Records from a dataset:
»»
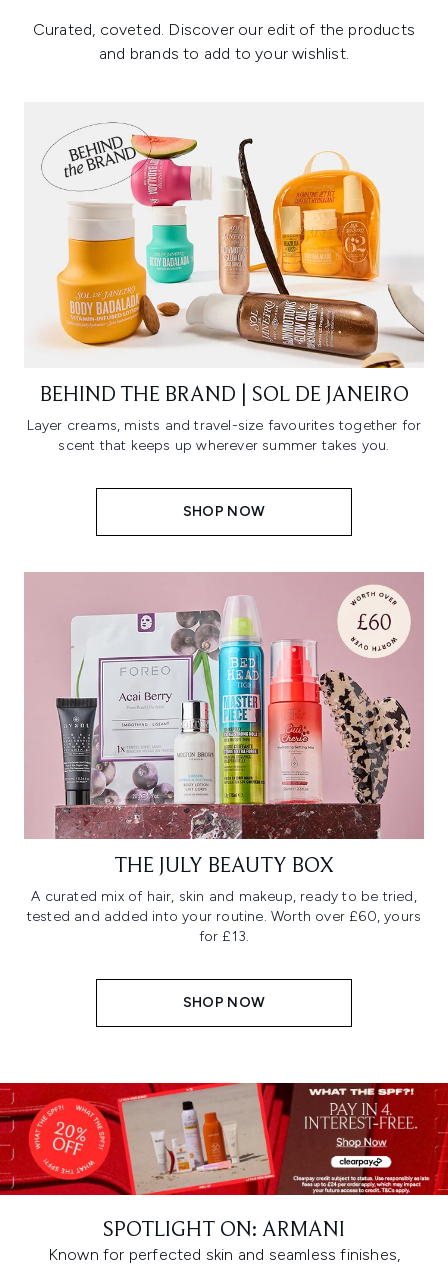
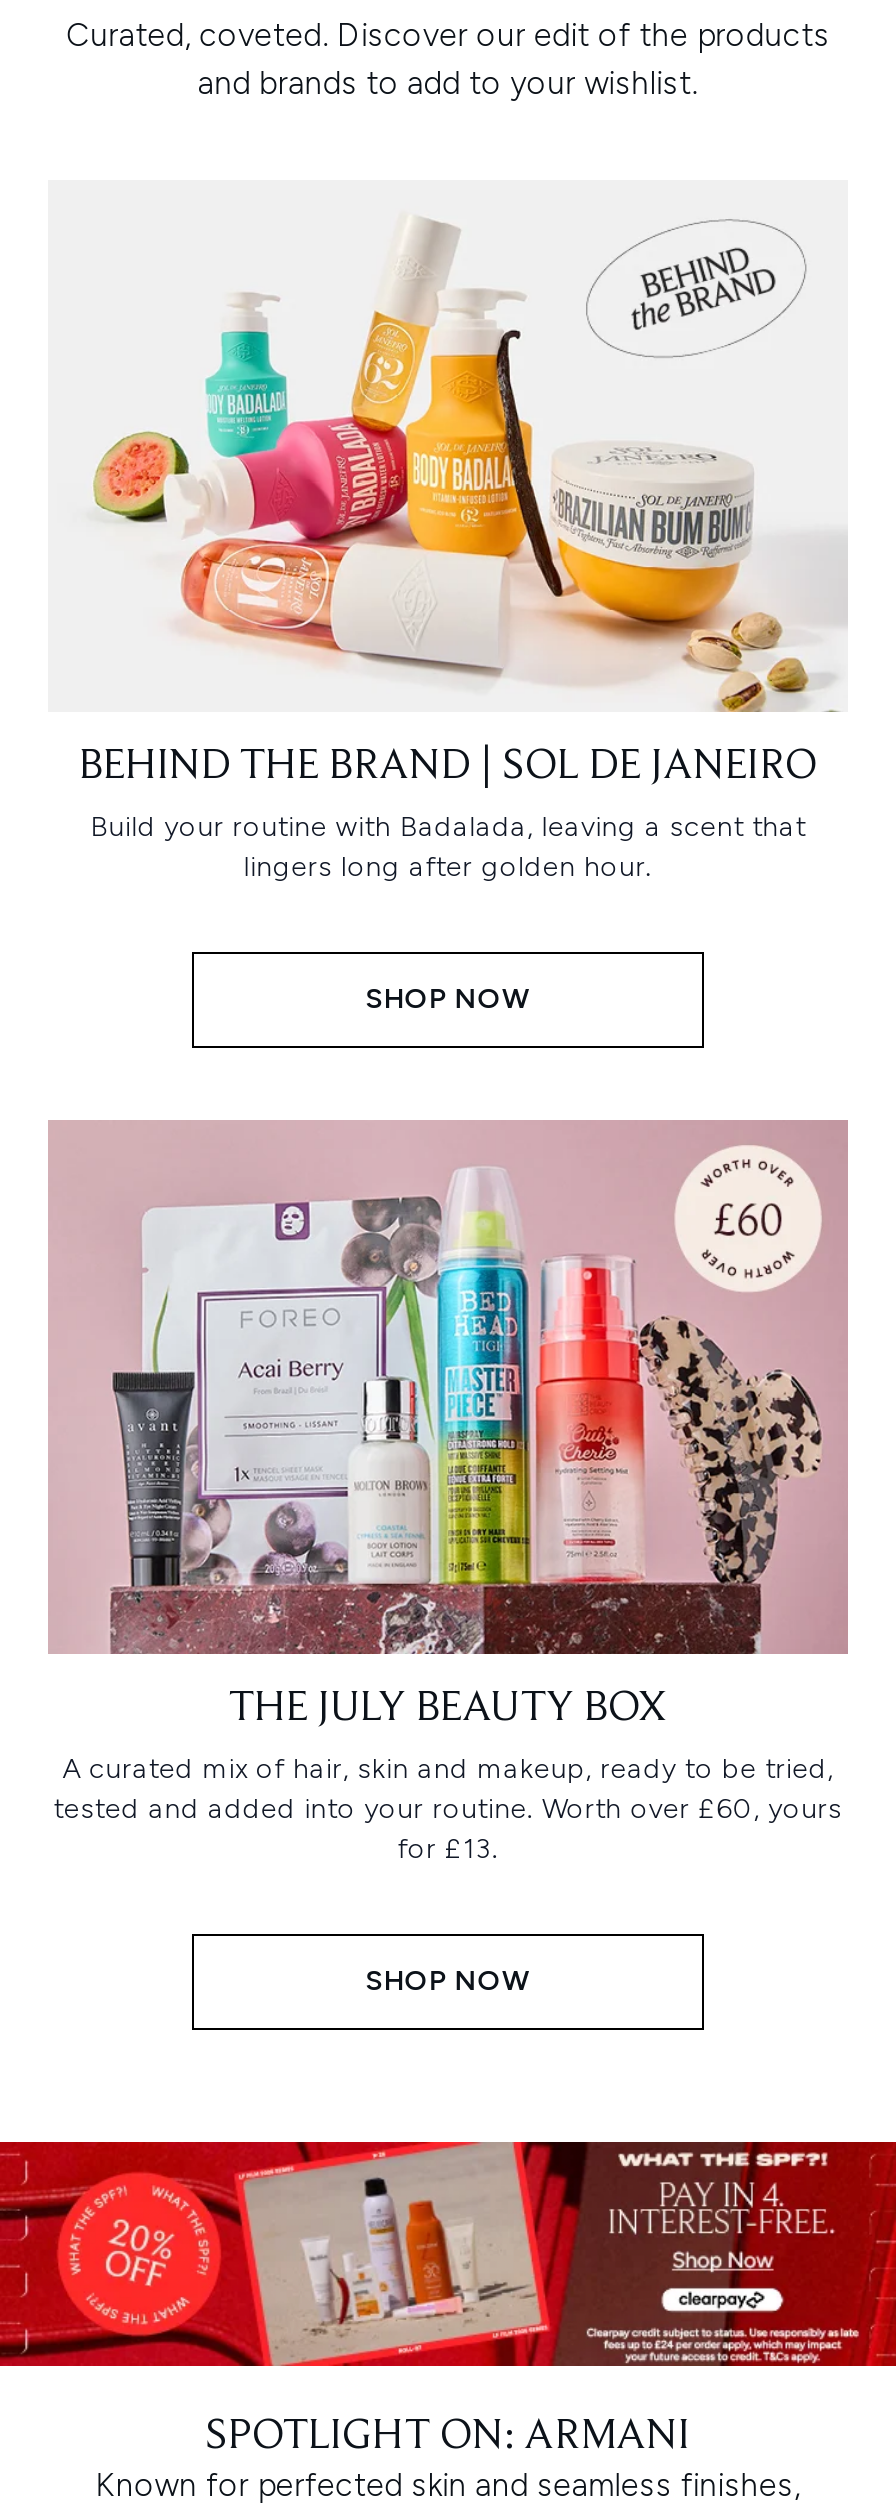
- [image]
+ [image]

- Layer creams, mists and travel-size favourites together for
- scent that keeps up wherever summer takes you.
+ Build your routine with Badalada, leaving a scent that
+ lingers long after golden hour.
««
→ EXERCISE GOAL
In the records above, find each line with the string "that" and list it.

→ TASK SOLUTION
- scent that keeps up wherever summer takes you.
+ Build your routine with Badalada, leaving a scent that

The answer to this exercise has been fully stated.